Richard Conway, Elastacloud, Director and Head of Cloud Services at Elastacloud Limited, Co-Founder at UK Windows Azure Users Group.   If you're interested in getting started with Azure, join us every Tuesday from 12:30-14:00 (UK timezone) for the Azure Weekly Webinar. It is aimed at the techie who has not yet had any/much exposure to Azure but who just wants a leg-up to get started. This week join us for the first hour's "how-to" session which is immediately followed by a 30 minute talk by our guest speakers from Scaboodle who will be giving a presentation on Building a Cloud Business.  

Over at Elastacloud we’ve been using Big Data and machine learning frameworks on Azure for a years and on a community level teaching free courses and bootcamps on HDInsight and the associated Machine Learning framework Apache Mahout. As such I’ve been waiting with baited breath for Microsoft to release their own machine learning offering. Let’s deal with some basics …

What is machine learning?  Machine learning provides computers with the ability to learn without being explicitly programmed. It focusses on the development of software that can teach itself to grow and change when exposed to new data.

In my short online briefing I covered the idea of training data. In order to create a model and begin to understand the relationship between data points we can apply several types of algorithms to create models. These models can then be applied to new data.

You can see that after we select our dataset we train our model so that we can then test further data. We can then try the model with new data and or a portion of our original dataset and evaluate the results. The feedback cycle can continue ad-infinitum so that we create the best model available to us.

AzureML allows this process to occur very simply. If you look at the dataset I’ve chosen below you can see that I’m testing the idea that cricket chirps get louder as temperature increases. With AzureML I haven’t needed to write any code in this instance as I have data for cricket chirps in decibels and temperature in centigrade.

You can see that we feed the algorithm – in this case Linear Regression (remember from secondary school statistics class!) which seeks to find a linear relationship between the two aforementioned variables.

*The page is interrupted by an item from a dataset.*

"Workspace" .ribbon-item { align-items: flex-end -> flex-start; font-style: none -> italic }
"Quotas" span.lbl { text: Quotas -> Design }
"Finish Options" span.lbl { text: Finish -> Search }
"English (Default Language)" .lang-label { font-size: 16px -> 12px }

We then train this model and we can score it and evaluate it thereafter. This allows us to feed additional cricket chirp data based on our training data so that we can determine whether we can accurately predict the temperature given the chirps of cricket. Evaluating our model is easy since if we have the actual data we can then test to see whether our predicted data and actual data match. Determining whether our model is effective is a simple consequence of averaging the errors between the two sets of data points!

What can machine learning be used for? Any type of problem which has available data can be used with AzureML. Google are using machine learning to make self-driving cars, Microsoft to make the Kinect and X-Box recommendation tools. Netflix is the posterchild of recommender systems and has successfully used machine learning to predict what its users want to watch next. Not an easy feat.

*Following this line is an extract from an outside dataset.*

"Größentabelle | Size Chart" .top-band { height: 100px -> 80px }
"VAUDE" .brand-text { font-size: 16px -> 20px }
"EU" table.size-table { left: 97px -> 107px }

AzureML is a fully featured machine learning host which will allow you upload or process datasets in Azure, clean that data up and then make predictions using that data. Currently it supports a drag-drop web interface using HTML5 called MLStudio but supports a high level of configuration over the tasks you can enable and it also supports the R programming language which is the most popular language used by statisticians and data scientists as well as .NET exposing some of the features of Infer.NET – a powerful library produced by Microsoft Research.

Any models can also be exposed as web services which is powerful feature of enablement for many data scientists that don’t have the software skills to take their models into production.